Nothing but a number should be returned: the count of lines in the records that contain "your".

______________________________

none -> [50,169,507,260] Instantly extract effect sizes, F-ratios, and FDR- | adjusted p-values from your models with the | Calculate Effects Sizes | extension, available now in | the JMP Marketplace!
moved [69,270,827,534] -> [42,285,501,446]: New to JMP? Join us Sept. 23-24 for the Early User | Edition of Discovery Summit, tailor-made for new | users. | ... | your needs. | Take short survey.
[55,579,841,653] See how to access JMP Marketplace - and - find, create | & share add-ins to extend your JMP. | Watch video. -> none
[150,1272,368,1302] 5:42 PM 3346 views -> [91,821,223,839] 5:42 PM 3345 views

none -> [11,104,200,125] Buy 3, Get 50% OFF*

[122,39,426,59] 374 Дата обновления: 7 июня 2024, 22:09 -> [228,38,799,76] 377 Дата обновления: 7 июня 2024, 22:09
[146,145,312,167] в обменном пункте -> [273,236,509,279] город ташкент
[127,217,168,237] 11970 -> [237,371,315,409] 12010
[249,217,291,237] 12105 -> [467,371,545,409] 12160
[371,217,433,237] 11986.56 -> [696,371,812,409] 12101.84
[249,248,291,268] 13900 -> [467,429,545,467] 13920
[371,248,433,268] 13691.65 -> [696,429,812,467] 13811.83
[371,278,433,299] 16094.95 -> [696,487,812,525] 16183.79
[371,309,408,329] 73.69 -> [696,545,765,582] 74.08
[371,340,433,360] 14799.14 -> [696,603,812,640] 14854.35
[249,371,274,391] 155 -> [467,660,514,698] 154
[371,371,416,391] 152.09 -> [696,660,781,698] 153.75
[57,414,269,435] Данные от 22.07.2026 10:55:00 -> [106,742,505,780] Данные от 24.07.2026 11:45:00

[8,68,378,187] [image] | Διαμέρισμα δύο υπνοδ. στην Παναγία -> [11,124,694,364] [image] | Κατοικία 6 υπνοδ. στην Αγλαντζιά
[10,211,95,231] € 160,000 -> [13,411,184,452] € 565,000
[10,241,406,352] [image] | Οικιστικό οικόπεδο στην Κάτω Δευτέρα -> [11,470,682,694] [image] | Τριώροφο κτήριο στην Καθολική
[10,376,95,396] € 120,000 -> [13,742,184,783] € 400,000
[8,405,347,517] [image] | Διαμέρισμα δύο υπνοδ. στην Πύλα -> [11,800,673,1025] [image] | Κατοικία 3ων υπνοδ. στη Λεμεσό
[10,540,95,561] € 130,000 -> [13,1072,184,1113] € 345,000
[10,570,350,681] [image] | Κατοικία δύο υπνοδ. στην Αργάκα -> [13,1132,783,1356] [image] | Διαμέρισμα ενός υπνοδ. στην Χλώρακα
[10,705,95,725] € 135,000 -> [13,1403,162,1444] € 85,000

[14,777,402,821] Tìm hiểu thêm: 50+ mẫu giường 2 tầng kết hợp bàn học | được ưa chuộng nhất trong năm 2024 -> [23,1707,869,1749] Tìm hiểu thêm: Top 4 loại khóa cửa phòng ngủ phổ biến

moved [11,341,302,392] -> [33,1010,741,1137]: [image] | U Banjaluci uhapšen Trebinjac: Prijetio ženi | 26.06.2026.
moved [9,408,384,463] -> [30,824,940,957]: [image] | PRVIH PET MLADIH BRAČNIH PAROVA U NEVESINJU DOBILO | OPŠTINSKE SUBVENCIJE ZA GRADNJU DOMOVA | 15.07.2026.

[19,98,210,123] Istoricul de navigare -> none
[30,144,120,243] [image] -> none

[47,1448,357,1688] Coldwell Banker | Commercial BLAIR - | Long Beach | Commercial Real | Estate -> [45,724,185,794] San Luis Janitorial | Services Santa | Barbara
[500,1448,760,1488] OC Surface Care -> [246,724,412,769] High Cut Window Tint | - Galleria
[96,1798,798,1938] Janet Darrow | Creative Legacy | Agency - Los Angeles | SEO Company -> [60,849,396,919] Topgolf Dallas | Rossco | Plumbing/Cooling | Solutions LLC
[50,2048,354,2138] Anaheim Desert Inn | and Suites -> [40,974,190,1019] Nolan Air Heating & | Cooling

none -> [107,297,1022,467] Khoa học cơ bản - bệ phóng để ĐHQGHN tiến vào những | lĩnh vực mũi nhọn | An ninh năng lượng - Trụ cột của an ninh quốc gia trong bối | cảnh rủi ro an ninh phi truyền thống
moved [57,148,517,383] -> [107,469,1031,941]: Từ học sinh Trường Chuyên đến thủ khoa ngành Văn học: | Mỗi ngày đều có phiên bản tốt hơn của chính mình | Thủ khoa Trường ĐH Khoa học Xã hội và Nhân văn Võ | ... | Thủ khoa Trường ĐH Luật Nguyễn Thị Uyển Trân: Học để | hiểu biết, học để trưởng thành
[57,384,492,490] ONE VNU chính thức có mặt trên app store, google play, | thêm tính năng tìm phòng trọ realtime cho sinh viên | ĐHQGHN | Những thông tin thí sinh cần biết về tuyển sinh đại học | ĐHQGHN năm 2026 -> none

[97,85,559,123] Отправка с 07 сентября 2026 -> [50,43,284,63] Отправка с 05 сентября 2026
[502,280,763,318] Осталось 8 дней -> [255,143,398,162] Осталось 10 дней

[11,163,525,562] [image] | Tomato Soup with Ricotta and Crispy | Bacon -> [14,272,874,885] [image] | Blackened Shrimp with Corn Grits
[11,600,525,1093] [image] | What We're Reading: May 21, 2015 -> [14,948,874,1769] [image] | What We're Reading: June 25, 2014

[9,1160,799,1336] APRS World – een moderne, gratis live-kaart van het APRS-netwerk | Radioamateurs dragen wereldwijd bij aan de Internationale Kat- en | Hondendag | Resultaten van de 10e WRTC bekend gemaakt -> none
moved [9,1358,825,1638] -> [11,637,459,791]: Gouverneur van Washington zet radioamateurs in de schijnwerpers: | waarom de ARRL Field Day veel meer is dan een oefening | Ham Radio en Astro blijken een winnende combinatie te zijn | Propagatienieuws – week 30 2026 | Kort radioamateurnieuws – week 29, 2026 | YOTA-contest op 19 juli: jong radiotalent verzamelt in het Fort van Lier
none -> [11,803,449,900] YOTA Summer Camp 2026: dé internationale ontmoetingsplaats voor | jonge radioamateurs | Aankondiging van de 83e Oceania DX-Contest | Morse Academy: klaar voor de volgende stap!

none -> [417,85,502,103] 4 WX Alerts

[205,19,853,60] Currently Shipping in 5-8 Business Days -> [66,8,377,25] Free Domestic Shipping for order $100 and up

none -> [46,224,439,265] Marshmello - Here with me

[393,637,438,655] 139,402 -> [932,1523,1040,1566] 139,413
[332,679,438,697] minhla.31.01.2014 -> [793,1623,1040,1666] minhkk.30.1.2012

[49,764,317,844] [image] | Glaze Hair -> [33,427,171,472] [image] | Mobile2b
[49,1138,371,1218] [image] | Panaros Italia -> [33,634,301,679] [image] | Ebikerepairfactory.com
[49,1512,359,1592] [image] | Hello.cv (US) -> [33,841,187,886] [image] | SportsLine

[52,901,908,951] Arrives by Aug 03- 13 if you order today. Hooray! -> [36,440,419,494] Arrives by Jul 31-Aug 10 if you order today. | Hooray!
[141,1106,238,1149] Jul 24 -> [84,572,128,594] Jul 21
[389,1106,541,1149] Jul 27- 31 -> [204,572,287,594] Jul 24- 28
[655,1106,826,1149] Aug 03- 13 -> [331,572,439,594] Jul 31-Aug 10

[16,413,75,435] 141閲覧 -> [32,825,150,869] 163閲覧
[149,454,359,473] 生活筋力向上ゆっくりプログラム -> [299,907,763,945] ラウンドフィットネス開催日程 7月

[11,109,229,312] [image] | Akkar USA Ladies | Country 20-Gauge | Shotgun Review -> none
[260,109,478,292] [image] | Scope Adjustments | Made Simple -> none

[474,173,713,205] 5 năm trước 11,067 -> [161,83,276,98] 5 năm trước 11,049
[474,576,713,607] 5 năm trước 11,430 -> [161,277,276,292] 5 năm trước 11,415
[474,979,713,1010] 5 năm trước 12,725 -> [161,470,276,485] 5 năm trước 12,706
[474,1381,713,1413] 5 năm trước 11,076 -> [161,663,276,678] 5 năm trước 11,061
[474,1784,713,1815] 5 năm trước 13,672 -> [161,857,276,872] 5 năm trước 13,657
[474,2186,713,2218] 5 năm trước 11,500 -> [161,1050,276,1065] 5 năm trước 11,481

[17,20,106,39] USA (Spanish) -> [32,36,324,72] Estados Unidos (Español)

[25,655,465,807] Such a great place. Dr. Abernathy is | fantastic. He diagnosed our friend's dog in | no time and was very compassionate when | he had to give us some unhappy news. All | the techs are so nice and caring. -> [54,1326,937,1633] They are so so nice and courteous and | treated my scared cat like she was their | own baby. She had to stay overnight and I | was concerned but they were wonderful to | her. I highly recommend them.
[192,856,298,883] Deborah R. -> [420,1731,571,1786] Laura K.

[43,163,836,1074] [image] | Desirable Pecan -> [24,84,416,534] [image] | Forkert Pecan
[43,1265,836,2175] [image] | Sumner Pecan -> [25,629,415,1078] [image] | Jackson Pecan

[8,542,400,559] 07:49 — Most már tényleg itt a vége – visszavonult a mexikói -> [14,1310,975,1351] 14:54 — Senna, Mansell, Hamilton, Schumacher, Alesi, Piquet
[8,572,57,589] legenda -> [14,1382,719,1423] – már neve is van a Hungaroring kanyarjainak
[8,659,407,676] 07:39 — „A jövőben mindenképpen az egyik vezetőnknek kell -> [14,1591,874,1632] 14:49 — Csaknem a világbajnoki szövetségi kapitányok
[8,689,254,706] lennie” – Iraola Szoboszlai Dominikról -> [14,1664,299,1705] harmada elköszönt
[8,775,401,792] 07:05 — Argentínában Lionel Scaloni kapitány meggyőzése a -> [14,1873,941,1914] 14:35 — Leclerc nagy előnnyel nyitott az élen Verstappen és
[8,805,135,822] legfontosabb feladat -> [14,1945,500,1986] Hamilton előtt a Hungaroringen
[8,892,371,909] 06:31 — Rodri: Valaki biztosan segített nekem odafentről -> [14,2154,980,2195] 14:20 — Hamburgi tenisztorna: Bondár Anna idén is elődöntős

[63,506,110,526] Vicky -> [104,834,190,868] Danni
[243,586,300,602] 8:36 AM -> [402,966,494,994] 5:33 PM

______________________________

▶ **Output of the exercise**
3